In your copy, reproduce the entries exactly as they are, minus the images.

[RECORDS TO PROCESS — start]

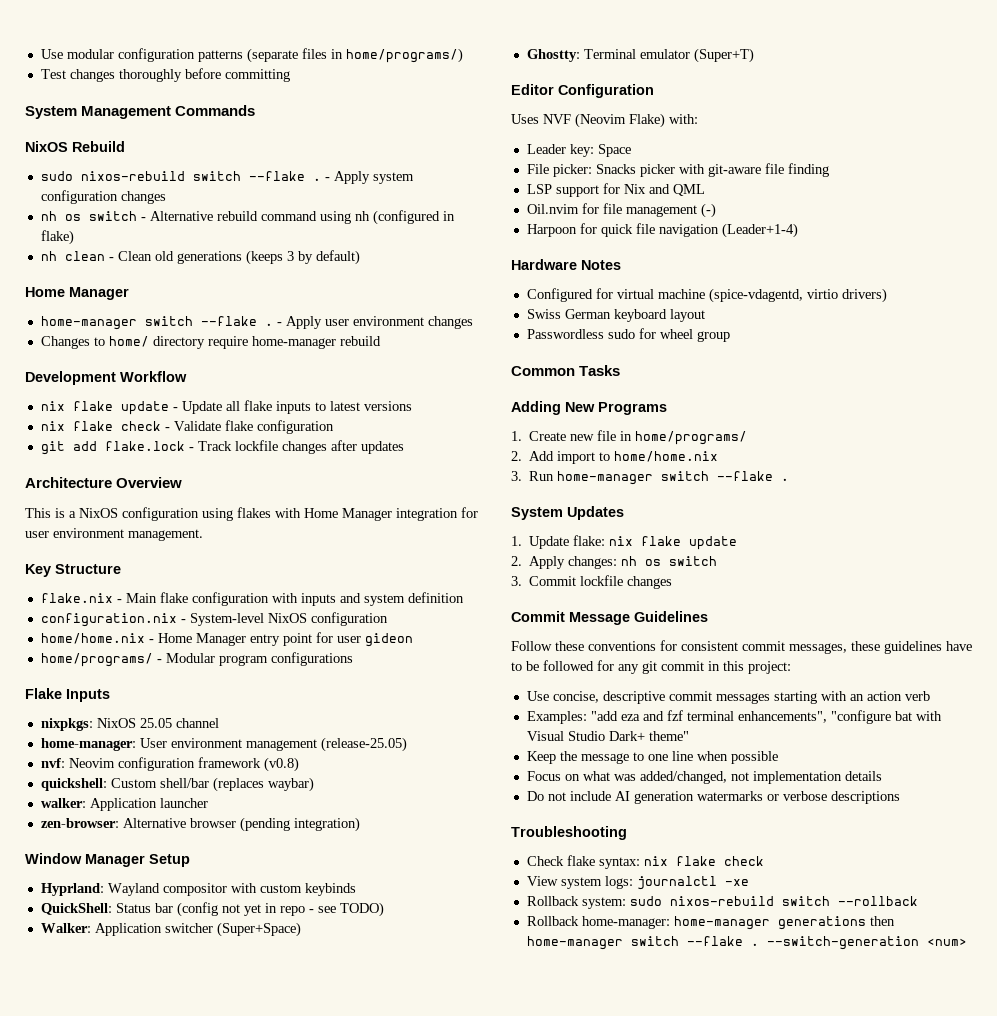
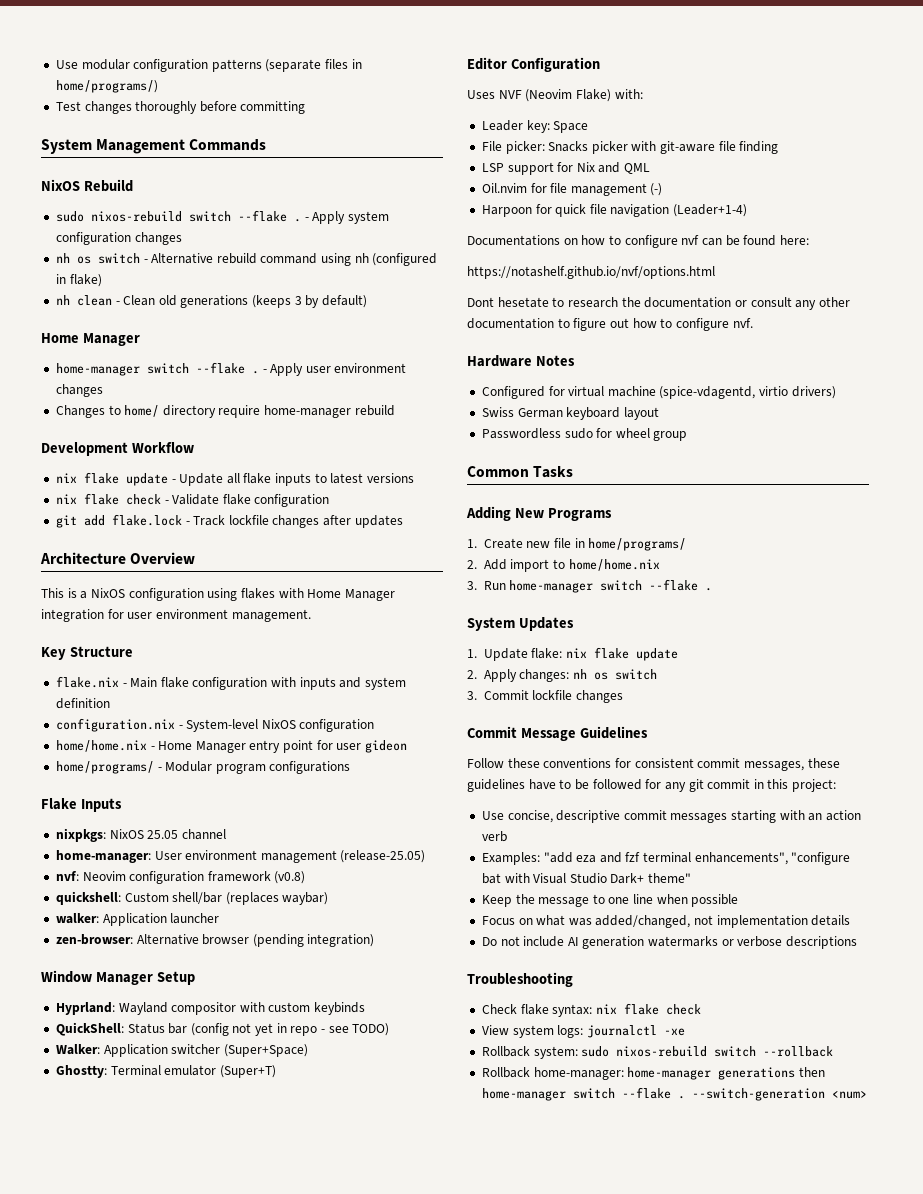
+ Documentations on how to configure nvf can be found here:
+ https://notashelf.github.io/nvf/options.html
+ Dont hesetate to research the documentation or consult any other documentation to figure out how to configure nvf.

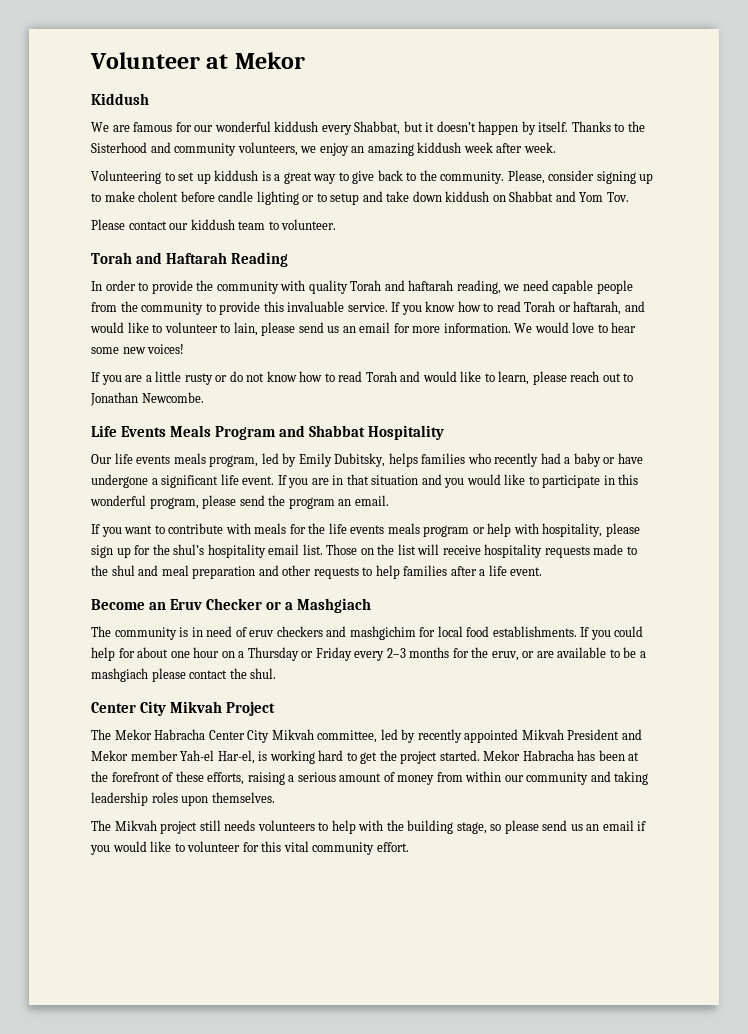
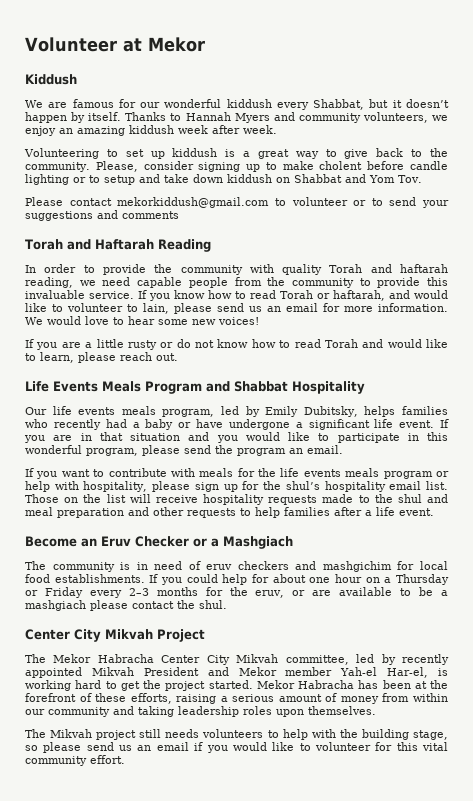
- Thanks to the Sisterhood and community volunteers, we enjoy an amazing kiddush week after week.
+ Thanks to Hannah Myers and community volunteers, we enjoy an amazing kiddush week after week.
- Please contact our kiddush team to volunteer.
+ Please contact mekorkiddush@gmail.com to volunteer or to send your suggestions and comments
- If you are a little rusty or do not know how to read Torah and would like to learn, please reach out to Jonathan Newcombe.
+ If you are a little rusty or do not know how to read Torah and would like to learn, please reach out.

[RECORDS TO PROCESS — finish]

**REPLY TO THE TASK**.
+ Documentations on how to configure nvf can be found here:
+ https://notashelf.github.io/nvf/options.html
+ Dont hesetate to research the documentation or consult any other documentation to figure out how to configure nvf.

- Thanks to the Sisterhood and community volunteers, we enjoy an amazing kiddush week after week.
+ Thanks to Hannah Myers and community volunteers, we enjoy an amazing kiddush week after week.
- Please contact our kiddush team to volunteer.
+ Please contact mekorkiddush@gmail.com to volunteer or to send your suggestions and comments
- If you are a little rusty or do not know how to read Torah and would like to learn, please reach out to Jonathan Newcombe.
+ If you are a little rusty or do not know how to read Torah and would like to learn, please reach out.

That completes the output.